_SOURCE DATA_
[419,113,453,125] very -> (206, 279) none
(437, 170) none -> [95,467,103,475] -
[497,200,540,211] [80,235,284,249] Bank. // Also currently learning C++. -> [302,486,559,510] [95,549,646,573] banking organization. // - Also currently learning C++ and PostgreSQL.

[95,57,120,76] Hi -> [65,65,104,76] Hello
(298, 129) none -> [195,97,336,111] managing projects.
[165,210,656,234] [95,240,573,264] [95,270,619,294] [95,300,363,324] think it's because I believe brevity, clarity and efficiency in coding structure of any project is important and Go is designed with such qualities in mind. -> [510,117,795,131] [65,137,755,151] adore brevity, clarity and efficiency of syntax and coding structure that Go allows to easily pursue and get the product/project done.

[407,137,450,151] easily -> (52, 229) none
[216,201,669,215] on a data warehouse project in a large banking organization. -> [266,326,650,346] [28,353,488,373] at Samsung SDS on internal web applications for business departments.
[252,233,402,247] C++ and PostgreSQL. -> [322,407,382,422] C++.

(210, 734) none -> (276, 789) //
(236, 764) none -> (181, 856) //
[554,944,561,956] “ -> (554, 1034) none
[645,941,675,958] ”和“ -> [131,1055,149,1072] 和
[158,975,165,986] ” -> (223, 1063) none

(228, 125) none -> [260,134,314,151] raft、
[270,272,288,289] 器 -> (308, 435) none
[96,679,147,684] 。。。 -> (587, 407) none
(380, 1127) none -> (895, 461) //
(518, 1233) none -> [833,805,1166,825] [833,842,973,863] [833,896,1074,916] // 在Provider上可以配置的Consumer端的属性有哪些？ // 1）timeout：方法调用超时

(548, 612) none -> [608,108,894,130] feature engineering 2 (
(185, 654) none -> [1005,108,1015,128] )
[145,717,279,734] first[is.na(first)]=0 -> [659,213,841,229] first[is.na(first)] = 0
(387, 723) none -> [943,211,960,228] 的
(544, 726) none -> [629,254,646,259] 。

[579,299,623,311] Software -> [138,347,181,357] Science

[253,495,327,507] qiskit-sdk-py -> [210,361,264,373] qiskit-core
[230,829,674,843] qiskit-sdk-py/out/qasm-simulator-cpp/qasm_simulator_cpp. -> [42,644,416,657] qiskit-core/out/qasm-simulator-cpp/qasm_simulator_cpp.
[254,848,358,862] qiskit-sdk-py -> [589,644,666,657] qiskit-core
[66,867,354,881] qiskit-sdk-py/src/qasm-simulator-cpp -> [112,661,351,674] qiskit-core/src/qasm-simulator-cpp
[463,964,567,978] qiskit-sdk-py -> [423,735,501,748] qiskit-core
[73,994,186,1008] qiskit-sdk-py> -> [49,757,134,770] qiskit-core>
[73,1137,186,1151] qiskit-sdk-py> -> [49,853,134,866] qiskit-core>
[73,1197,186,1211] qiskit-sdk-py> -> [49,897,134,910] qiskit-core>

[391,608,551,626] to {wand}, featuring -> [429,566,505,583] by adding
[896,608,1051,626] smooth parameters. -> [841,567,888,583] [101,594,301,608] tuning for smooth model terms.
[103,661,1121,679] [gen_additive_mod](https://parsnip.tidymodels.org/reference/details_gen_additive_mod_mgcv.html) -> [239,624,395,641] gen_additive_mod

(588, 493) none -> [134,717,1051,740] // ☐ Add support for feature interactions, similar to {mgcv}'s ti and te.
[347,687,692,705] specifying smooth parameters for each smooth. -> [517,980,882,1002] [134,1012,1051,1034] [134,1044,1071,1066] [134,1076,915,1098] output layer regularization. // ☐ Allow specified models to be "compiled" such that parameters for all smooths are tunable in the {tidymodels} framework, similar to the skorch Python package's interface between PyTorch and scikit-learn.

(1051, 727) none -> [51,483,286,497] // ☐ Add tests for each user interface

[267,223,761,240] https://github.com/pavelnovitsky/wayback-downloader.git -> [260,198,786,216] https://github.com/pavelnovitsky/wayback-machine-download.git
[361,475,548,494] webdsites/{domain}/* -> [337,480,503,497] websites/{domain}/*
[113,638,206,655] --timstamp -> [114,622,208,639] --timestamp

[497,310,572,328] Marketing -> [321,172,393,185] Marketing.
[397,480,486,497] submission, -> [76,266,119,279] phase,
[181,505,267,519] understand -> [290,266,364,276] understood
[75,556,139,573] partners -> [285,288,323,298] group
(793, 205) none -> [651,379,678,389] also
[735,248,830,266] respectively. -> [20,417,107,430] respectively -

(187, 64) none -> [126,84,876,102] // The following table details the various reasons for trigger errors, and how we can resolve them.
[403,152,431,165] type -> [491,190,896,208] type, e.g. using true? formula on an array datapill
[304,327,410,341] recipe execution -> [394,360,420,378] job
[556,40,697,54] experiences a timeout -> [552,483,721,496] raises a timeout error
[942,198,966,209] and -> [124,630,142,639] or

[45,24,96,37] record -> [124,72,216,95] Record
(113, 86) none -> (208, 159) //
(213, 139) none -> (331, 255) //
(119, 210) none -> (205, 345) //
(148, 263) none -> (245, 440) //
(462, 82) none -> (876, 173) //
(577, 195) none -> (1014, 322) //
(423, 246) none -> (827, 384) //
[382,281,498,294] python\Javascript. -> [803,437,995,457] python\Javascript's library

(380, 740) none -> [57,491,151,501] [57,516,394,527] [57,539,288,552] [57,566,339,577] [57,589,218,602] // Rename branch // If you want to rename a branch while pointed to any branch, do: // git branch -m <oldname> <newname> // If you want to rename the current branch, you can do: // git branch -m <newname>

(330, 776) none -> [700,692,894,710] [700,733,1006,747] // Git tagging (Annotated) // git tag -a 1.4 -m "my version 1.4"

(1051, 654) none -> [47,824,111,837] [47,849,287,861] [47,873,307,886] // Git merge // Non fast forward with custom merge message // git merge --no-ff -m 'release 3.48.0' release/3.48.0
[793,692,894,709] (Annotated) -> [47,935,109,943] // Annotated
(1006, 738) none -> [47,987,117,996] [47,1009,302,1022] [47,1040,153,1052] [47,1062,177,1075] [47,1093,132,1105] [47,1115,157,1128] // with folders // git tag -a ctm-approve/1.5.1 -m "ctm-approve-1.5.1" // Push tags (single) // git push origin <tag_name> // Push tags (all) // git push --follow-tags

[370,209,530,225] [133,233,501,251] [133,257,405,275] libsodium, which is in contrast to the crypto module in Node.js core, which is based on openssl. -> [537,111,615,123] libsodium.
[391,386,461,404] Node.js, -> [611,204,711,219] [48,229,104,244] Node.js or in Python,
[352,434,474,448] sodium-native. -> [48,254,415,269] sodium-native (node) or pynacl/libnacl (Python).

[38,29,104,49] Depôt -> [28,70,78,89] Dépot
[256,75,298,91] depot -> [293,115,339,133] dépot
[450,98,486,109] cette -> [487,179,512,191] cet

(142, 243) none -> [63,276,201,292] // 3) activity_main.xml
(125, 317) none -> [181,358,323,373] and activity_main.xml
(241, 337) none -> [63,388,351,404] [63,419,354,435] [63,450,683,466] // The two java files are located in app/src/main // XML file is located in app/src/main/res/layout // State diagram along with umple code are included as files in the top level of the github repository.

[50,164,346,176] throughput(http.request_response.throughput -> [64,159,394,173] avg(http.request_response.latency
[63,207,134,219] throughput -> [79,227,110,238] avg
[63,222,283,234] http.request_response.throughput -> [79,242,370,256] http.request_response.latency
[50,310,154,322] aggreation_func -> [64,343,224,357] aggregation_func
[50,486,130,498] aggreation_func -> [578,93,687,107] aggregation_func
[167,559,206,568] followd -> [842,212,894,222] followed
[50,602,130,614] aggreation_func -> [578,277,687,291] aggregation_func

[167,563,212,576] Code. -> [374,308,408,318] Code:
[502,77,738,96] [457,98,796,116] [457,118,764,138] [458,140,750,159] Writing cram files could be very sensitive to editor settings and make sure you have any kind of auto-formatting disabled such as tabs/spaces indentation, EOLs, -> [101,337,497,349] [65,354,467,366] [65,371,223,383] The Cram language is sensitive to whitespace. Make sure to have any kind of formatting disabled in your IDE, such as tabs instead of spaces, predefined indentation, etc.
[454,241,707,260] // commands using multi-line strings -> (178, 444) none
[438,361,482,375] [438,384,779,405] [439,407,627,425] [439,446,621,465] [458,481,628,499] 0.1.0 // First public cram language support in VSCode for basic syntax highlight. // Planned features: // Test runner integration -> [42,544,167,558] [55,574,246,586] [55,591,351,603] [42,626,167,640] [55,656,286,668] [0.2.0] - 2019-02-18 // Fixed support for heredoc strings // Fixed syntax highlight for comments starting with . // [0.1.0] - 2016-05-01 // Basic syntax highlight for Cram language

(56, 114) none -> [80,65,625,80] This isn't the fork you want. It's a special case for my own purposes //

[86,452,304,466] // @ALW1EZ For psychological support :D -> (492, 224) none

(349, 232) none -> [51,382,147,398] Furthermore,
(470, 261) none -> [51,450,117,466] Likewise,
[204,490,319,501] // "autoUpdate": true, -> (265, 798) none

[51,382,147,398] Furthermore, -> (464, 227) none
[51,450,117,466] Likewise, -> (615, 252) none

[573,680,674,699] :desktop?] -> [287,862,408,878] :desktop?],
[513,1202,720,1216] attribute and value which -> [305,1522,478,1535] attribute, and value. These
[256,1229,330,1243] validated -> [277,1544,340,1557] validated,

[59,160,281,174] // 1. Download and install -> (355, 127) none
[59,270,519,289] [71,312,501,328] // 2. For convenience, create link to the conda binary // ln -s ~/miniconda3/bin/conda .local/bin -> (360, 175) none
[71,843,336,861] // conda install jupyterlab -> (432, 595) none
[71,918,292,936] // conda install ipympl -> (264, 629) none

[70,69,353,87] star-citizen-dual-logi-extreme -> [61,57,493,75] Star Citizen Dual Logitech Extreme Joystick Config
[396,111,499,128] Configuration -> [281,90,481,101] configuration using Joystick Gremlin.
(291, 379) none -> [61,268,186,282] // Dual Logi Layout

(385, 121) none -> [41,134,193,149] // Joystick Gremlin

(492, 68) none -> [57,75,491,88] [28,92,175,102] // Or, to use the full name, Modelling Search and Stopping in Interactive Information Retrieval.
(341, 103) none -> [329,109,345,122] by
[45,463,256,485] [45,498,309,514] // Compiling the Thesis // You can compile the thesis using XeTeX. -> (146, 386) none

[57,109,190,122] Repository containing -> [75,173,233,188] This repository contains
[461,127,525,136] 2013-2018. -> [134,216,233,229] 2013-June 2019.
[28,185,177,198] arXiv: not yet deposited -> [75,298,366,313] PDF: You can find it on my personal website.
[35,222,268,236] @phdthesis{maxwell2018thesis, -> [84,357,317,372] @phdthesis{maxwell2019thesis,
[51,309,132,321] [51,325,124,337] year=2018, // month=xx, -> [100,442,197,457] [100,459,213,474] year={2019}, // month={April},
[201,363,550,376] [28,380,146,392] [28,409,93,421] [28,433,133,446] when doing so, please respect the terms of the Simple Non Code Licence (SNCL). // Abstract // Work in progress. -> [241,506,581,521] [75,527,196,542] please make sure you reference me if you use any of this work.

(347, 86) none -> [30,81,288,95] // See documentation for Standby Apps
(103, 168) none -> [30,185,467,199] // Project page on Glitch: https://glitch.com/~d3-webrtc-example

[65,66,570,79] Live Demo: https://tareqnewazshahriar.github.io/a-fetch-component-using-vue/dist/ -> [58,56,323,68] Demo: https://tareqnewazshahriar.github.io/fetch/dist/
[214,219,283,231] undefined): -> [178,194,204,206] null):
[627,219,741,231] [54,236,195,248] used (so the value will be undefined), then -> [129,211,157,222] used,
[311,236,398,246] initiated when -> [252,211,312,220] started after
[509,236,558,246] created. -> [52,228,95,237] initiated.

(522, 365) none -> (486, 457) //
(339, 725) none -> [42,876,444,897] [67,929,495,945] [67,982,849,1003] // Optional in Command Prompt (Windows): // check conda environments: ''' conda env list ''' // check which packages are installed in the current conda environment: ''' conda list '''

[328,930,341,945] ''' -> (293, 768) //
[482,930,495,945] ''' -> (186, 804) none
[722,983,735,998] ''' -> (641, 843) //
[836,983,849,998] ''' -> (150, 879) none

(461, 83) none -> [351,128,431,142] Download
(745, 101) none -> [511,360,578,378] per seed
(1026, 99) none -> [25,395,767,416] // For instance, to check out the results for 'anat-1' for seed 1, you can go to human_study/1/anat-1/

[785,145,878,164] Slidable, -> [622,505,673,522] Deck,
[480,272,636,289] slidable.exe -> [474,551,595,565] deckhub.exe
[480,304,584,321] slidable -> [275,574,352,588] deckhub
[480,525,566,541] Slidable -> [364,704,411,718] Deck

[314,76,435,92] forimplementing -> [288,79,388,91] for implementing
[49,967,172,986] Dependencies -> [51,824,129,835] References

_ASSIGNED TASK_
After locating the line with "(462, 82) none -> (876, 173) //" in the material above, return it and each line after it exactly, ending at the line with "[256,75,298,91] depot ->".

_SOLUTION BELOW_
(462, 82) none -> (876, 173) //
(577, 195) none -> (1014, 322) //
(423, 246) none -> (827, 384) //
[382,281,498,294] python\Javascript. -> [803,437,995,457] python\Javascript's library

(380, 740) none -> [57,491,151,501] [57,516,394,527] [57,539,288,552] [57,566,339,577] [57,589,218,602] // Rename branch // If you want to rename a branch while pointed to any branch, do: // git branch -m <oldname> <newname> // If you want to rename the current branch, you can do: // git branch -m <newname>

(330, 776) none -> [700,692,894,710] [700,733,1006,747] // Git tagging (Annotated) // git tag -a 1.4 -m "my version 1.4"

(1051, 654) none -> [47,824,111,837] [47,849,287,861] [47,873,307,886] // Git merge // Non fast forward with custom merge message // git merge --no-ff -m 'release 3.48.0' release/3.48.0
[793,692,894,709] (Annotated) -> [47,935,109,943] // Annotated
(1006, 738) none -> [47,987,117,996] [47,1009,302,1022] [47,1040,153,1052] [47,1062,177,1075] [47,1093,132,1105] [47,1115,157,1128] // with folders // git tag -a ctm-approve/1.5.1 -m "ctm-approve-1.5.1" // Push tags (single) // git push origin <tag_name> // Push tags (all) // git push --follow-tags

[370,209,530,225] [133,233,501,251] [133,257,405,275] libsodium, which is in contrast to the crypto module in Node.js core, which is based on openssl. -> [537,111,615,123] libsodium.
[391,386,461,404] Node.js, -> [611,204,711,219] [48,229,104,244] Node.js or in Python,
[352,434,474,448] sodium-native. -> [48,254,415,269] sodium-native (node) or pynacl/libnacl (Python).

[38,29,104,49] Depôt -> [28,70,78,89] Dépot
[256,75,298,91] depot -> [293,115,339,133] dépot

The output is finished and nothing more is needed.